### EXERCISE
A verbatim printing of the entries that follow is needed; pictures must not appear in it.

### INFORMATION SUPPLIED
++++++++

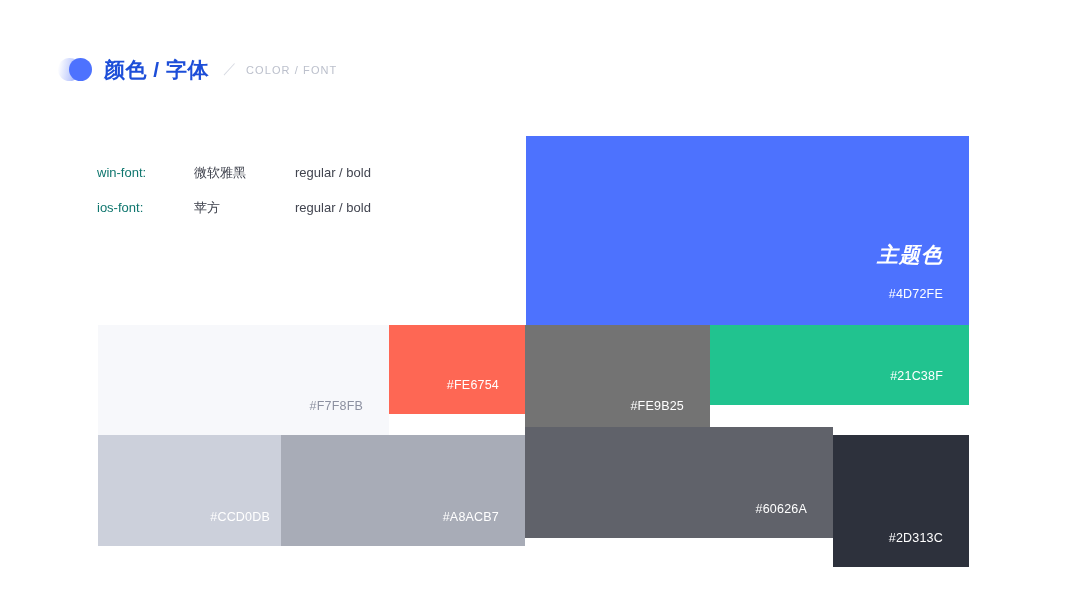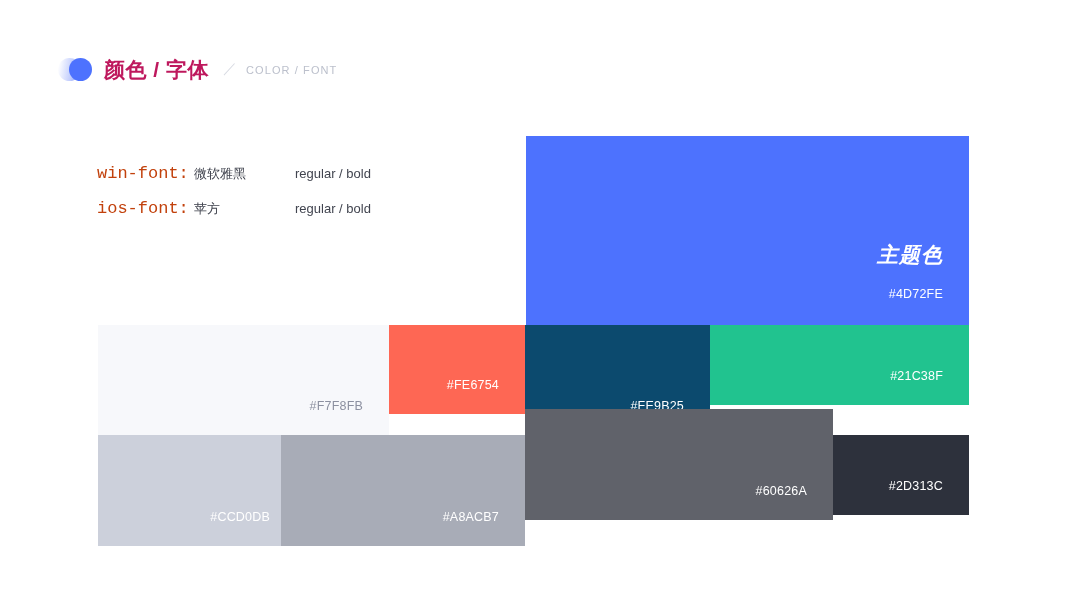"颜色 / 字体" .title-cn { color: #be185d -> #1d4ed8 }
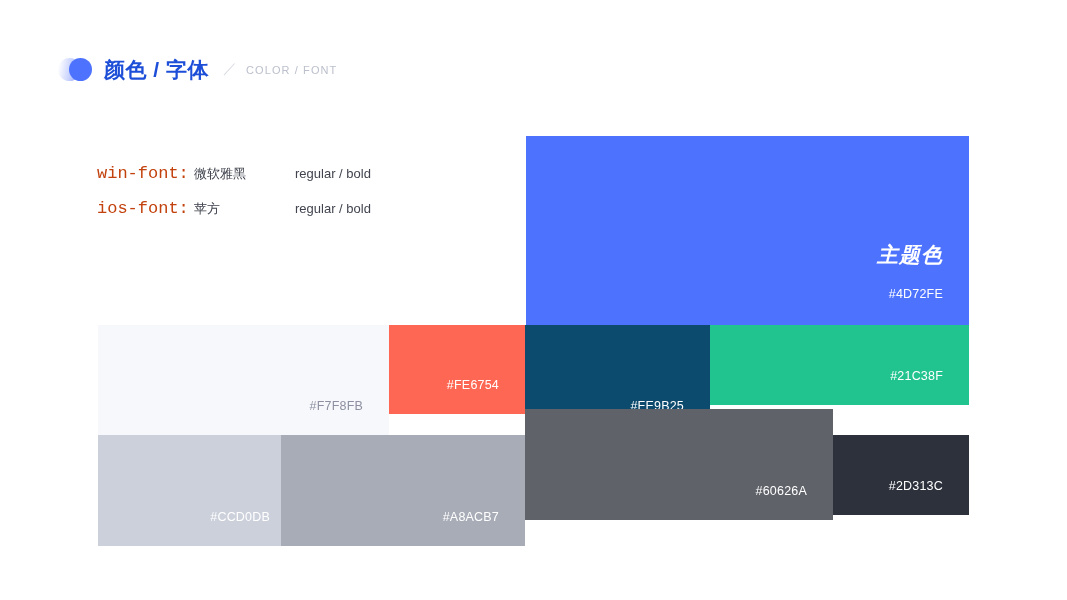"win-font:" .fs-label { color: #c2410c -> #0f766e; font-family: Liberation Mono, monospace -> none; font-size: 17px -> 13px }
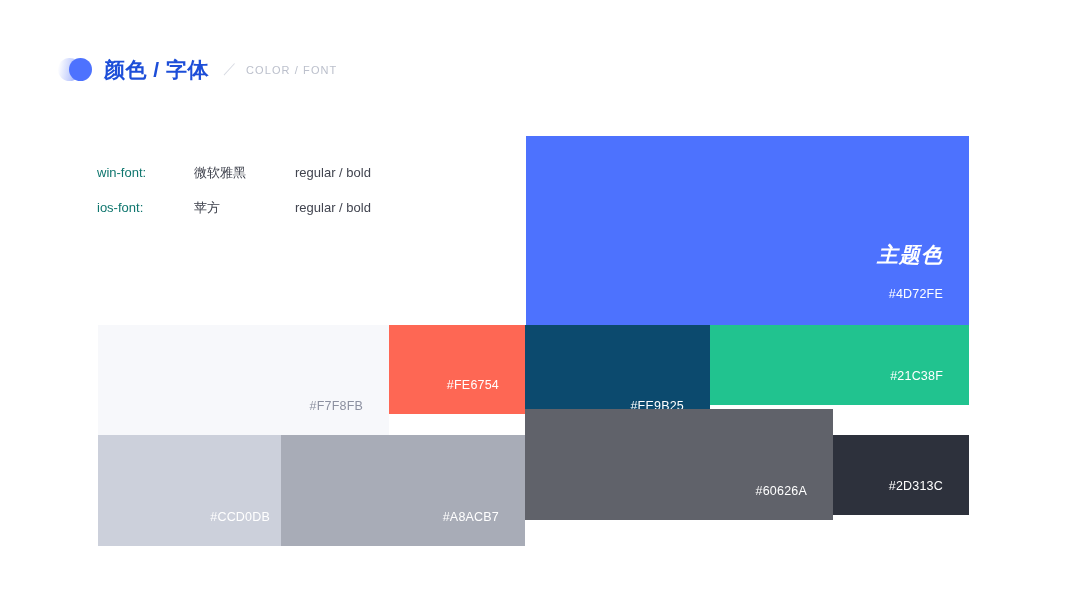"#FE9B25" .swatch-fe9b25 { background: #0c4a6e -> #737373 }
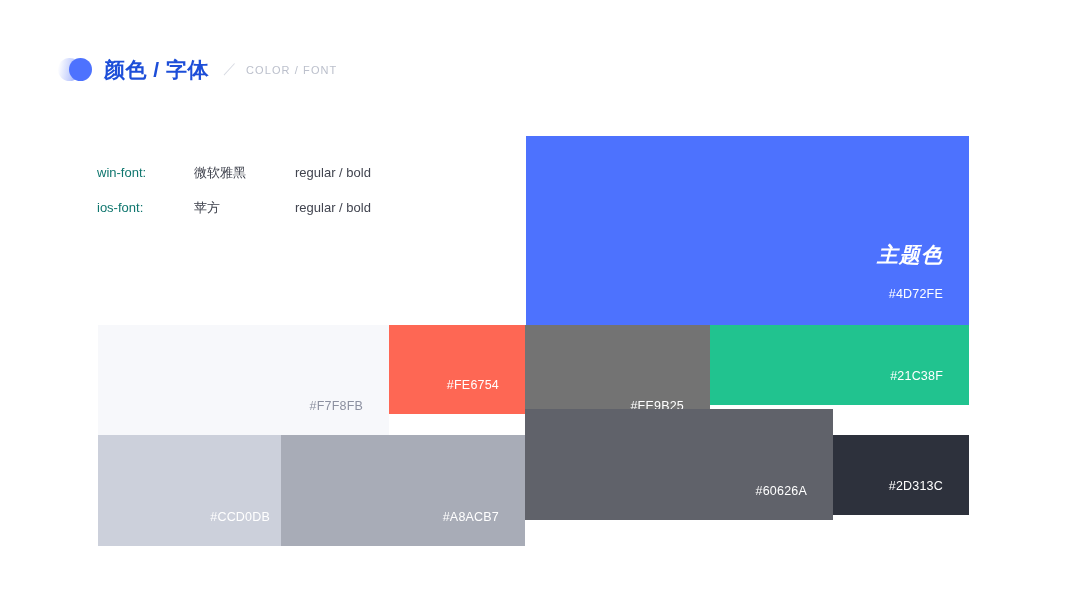"#60626A" .swatch-60626a { top: 409px -> 427px }
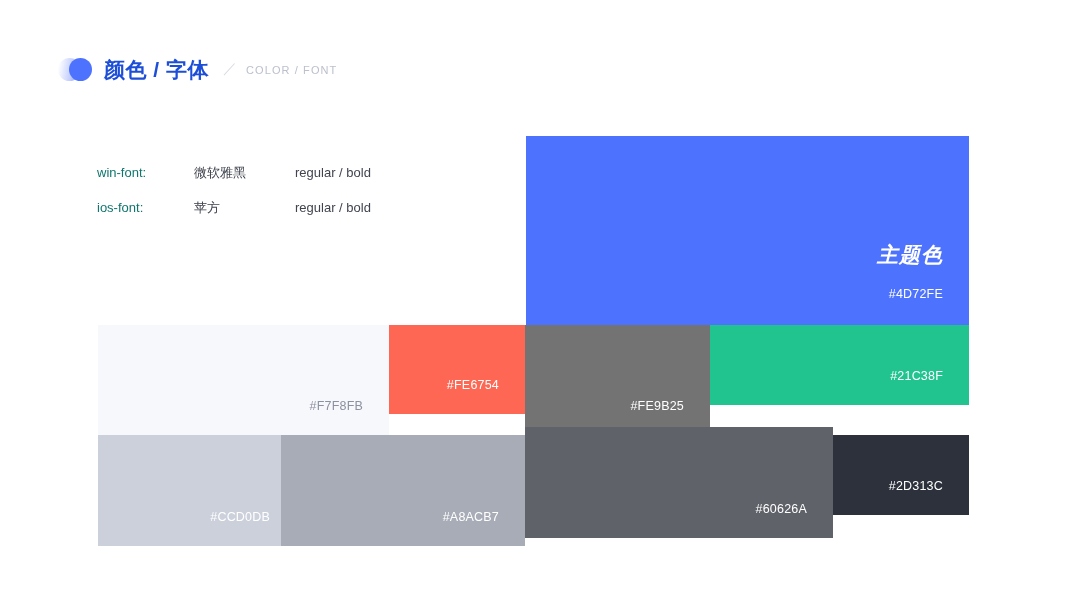"#2D313C" .swatch-2d313c { height: 80px -> 132px }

++++++++

### EXERCISE RESULT
"颜色 / 字体" .title-cn { color: #be185d -> #1d4ed8 }
"win-font:" .fs-label { color: #c2410c -> #0f766e; font-family: Liberation Mono, monospace -> none; font-size: 17px -> 13px }
"#FE9B25" .swatch-fe9b25 { background: #0c4a6e -> #737373 }
"#60626A" .swatch-60626a { top: 409px -> 427px }
"#2D313C" .swatch-2d313c { height: 80px -> 132px }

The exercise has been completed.